> _Task brief_
Please reproduce the data exactly, though every picture must stay out.

Stored items:
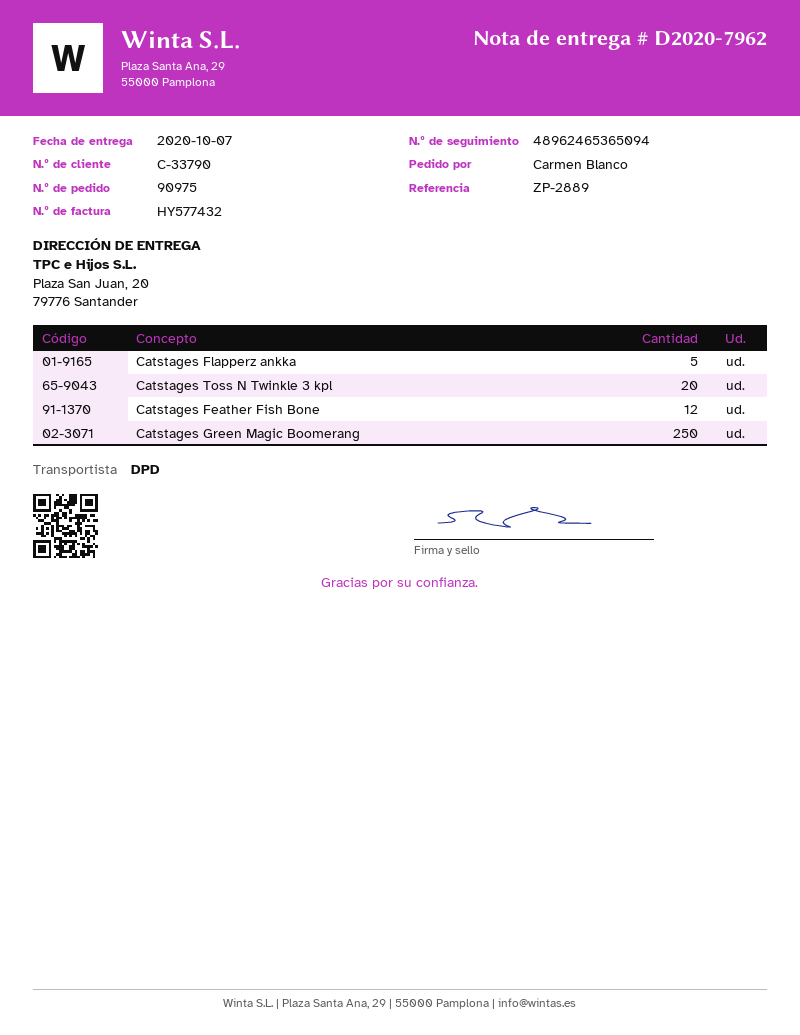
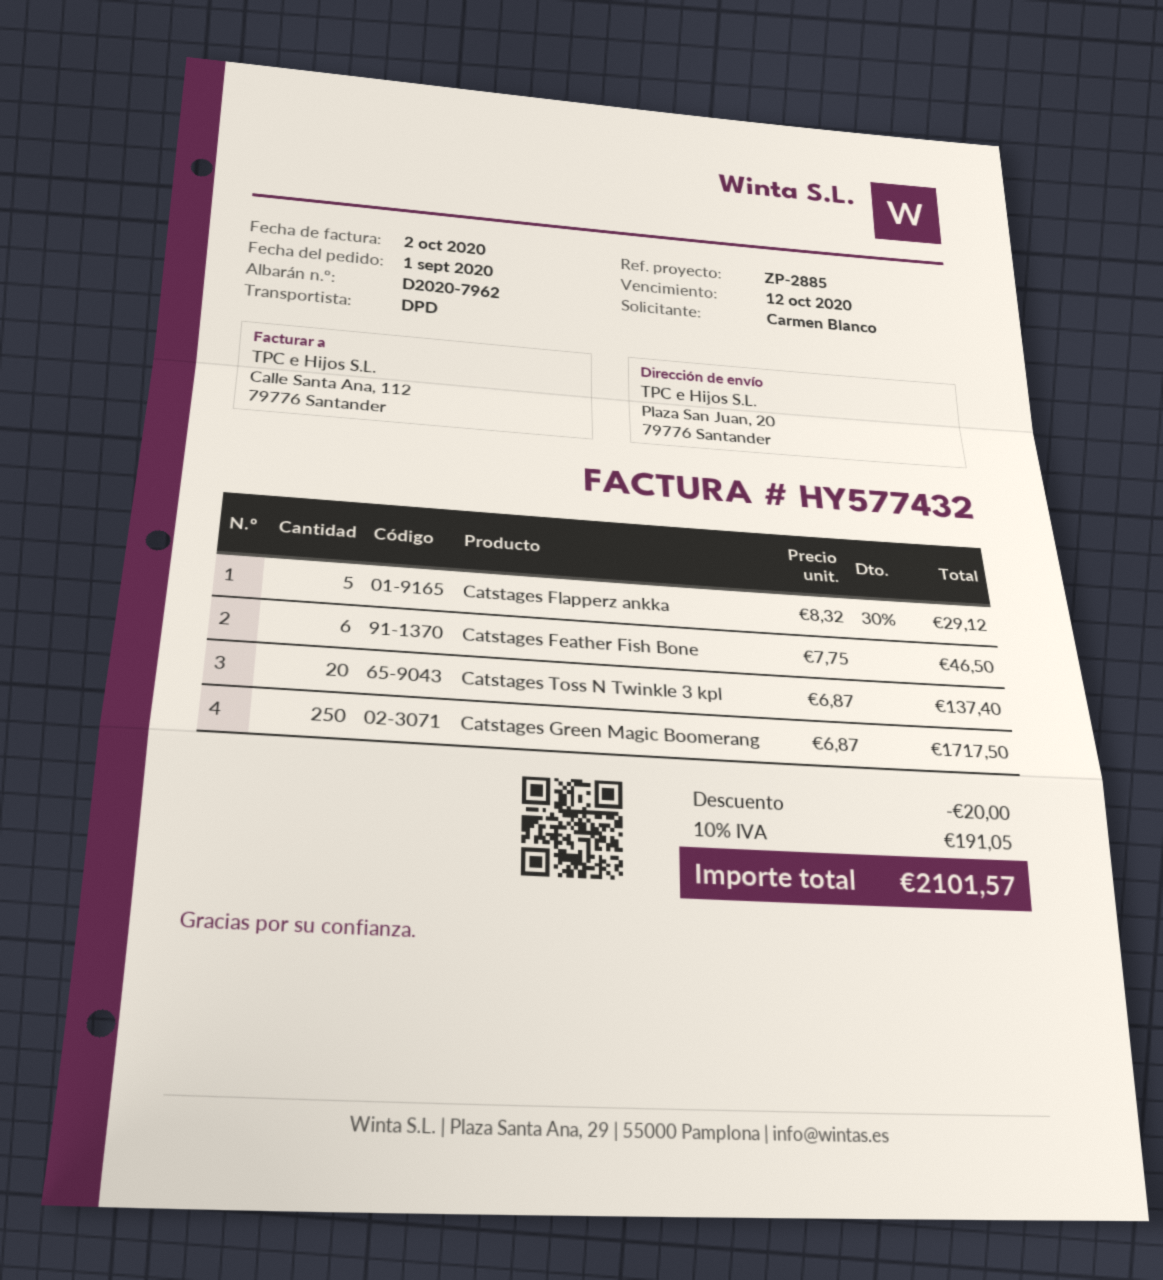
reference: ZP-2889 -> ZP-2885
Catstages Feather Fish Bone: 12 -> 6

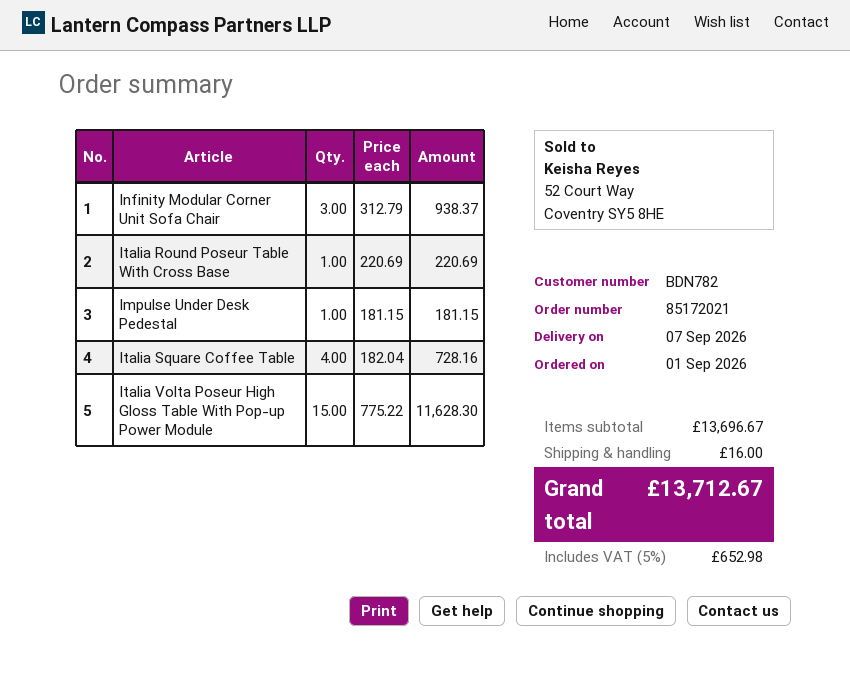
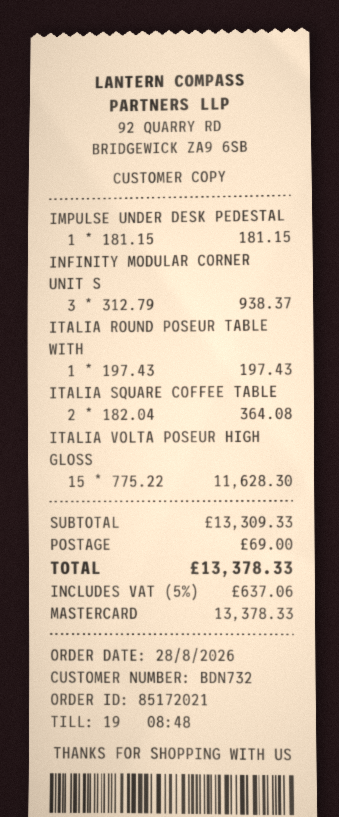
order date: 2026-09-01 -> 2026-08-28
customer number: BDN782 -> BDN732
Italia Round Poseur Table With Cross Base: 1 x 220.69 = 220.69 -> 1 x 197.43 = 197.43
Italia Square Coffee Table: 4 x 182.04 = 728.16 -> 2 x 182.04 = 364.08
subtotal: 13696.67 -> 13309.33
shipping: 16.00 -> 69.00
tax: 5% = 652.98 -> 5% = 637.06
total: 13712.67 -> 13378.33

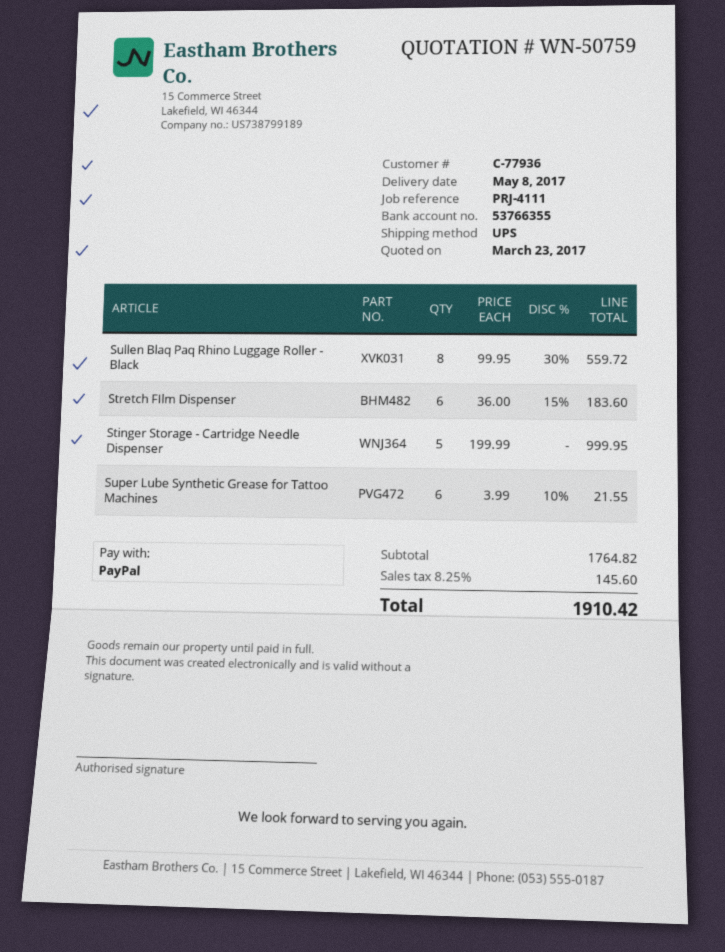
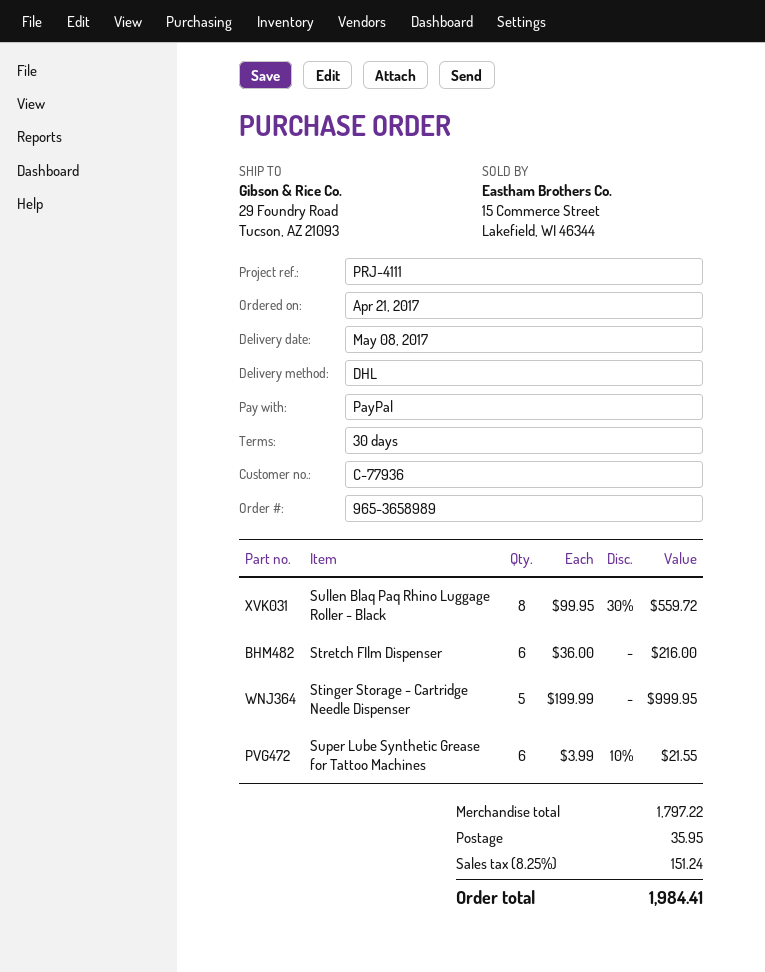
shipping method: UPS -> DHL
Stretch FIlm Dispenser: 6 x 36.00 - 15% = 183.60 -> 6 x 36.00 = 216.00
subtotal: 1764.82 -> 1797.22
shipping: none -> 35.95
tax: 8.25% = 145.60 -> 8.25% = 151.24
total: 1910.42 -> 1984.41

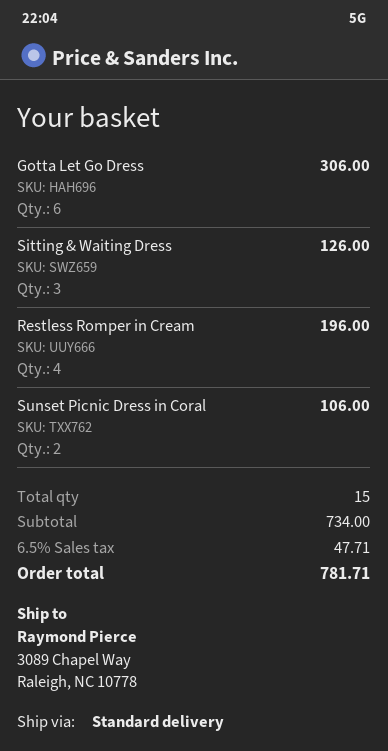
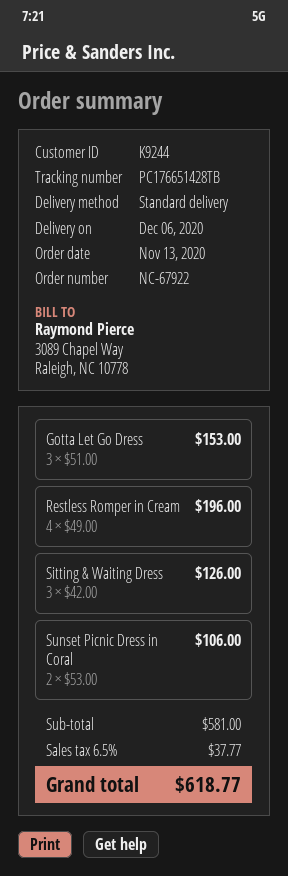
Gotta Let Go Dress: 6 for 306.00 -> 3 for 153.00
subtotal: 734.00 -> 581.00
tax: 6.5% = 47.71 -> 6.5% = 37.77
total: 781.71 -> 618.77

> _Solution to this task_
reference: ZP-2889 -> ZP-2885
Catstages Feather Fish Bone: 12 -> 6

order date: 2026-09-01 -> 2026-08-28
customer number: BDN782 -> BDN732
Italia Round Poseur Table With Cross Base: 1 x 220.69 = 220.69 -> 1 x 197.43 = 197.43
Italia Square Coffee Table: 4 x 182.04 = 728.16 -> 2 x 182.04 = 364.08
subtotal: 13696.67 -> 13309.33
shipping: 16.00 -> 69.00
tax: 5% = 652.98 -> 5% = 637.06
total: 13712.67 -> 13378.33

shipping method: UPS -> DHL
Stretch FIlm Dispenser: 6 x 36.00 - 15% = 183.60 -> 6 x 36.00 = 216.00
subtotal: 1764.82 -> 1797.22
shipping: none -> 35.95
tax: 8.25% = 145.60 -> 8.25% = 151.24
total: 1910.42 -> 1984.41

Gotta Let Go Dress: 6 for 306.00 -> 3 for 153.00
subtotal: 734.00 -> 581.00
tax: 6.5% = 47.71 -> 6.5% = 37.77
total: 781.71 -> 618.77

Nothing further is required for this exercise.